*Work item*.
Return the data. Every word must match.

*Excerpted data*.
· · · ·

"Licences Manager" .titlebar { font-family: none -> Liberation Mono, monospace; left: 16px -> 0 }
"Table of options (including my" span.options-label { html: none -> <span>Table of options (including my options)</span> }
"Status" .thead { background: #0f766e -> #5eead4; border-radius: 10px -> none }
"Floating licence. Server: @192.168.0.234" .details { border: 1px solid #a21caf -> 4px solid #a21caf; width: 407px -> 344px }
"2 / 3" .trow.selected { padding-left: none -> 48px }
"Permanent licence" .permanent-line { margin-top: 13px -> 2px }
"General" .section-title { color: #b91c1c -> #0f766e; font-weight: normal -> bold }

· · · ·

*Task response*.
"Licences Manager" .titlebar { font-family: none -> Liberation Mono, monospace; left: 16px -> 0 }
"Table of options (including my" span.options-label { html: none -> <span>Table of options (including my options)</span> }
"Status" .thead { background: #0f766e -> #5eead4; border-radius: 10px -> none }
"Floating licence. Server: @192.168.0.234" .details { border: 1px solid #a21caf -> 4px solid #a21caf; width: 407px -> 344px }
"2 / 3" .trow.selected { padding-left: none -> 48px }
"Permanent licence" .permanent-line { margin-top: 13px -> 2px }
"General" .section-title { color: #b91c1c -> #0f766e; font-weight: normal -> bold }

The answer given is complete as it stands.